▶ **Information**:
────────────────────

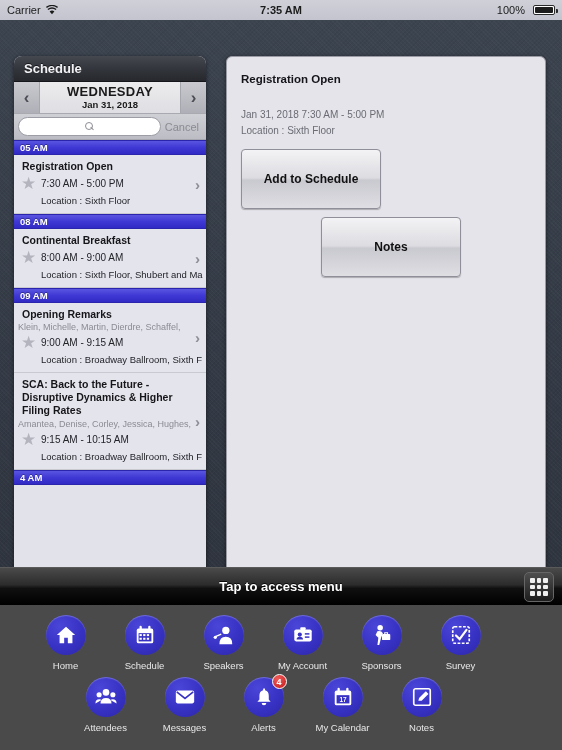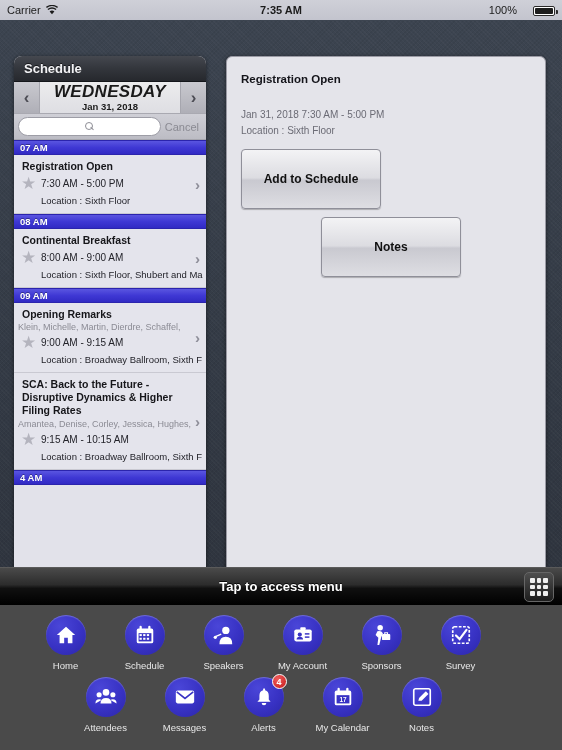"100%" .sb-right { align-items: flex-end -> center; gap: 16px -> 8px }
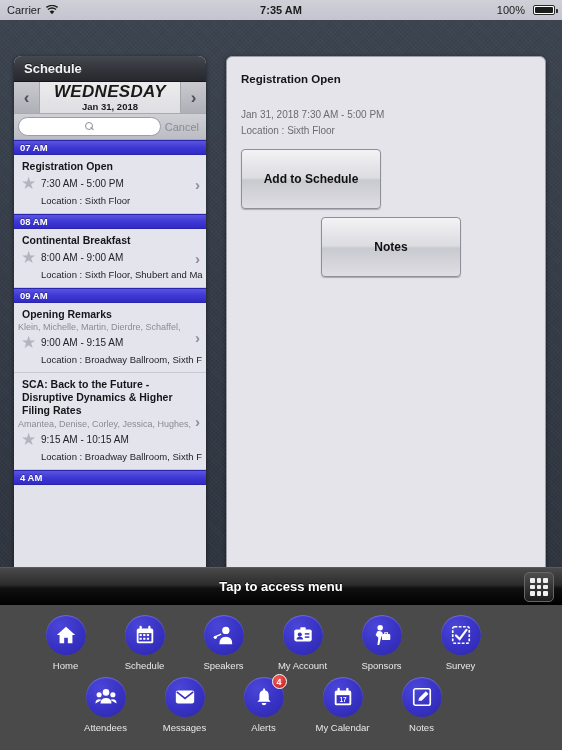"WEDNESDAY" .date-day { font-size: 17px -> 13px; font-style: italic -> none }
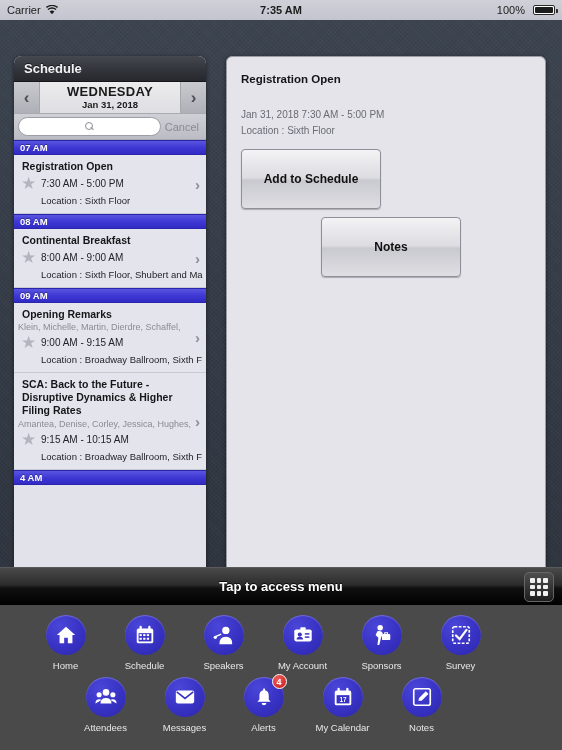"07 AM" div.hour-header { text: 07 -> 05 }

────────────────────

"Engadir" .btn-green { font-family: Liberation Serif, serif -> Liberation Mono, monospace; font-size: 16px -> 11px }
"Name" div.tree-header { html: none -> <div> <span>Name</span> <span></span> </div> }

────────────────────

▶ **Task goal**: Your copy should hold the lines from the one with "align-items: flex-end ->" up to and including the one with "text: 07 ->", exactly as in the data above, and no pictures.

▶ **Solved exercise**:
"100%" .sb-right { align-items: flex-end -> center; gap: 16px -> 8px }
"WEDNESDAY" .date-day { font-size: 17px -> 13px; font-style: italic -> none }
"07 AM" div.hour-header { text: 07 -> 05 }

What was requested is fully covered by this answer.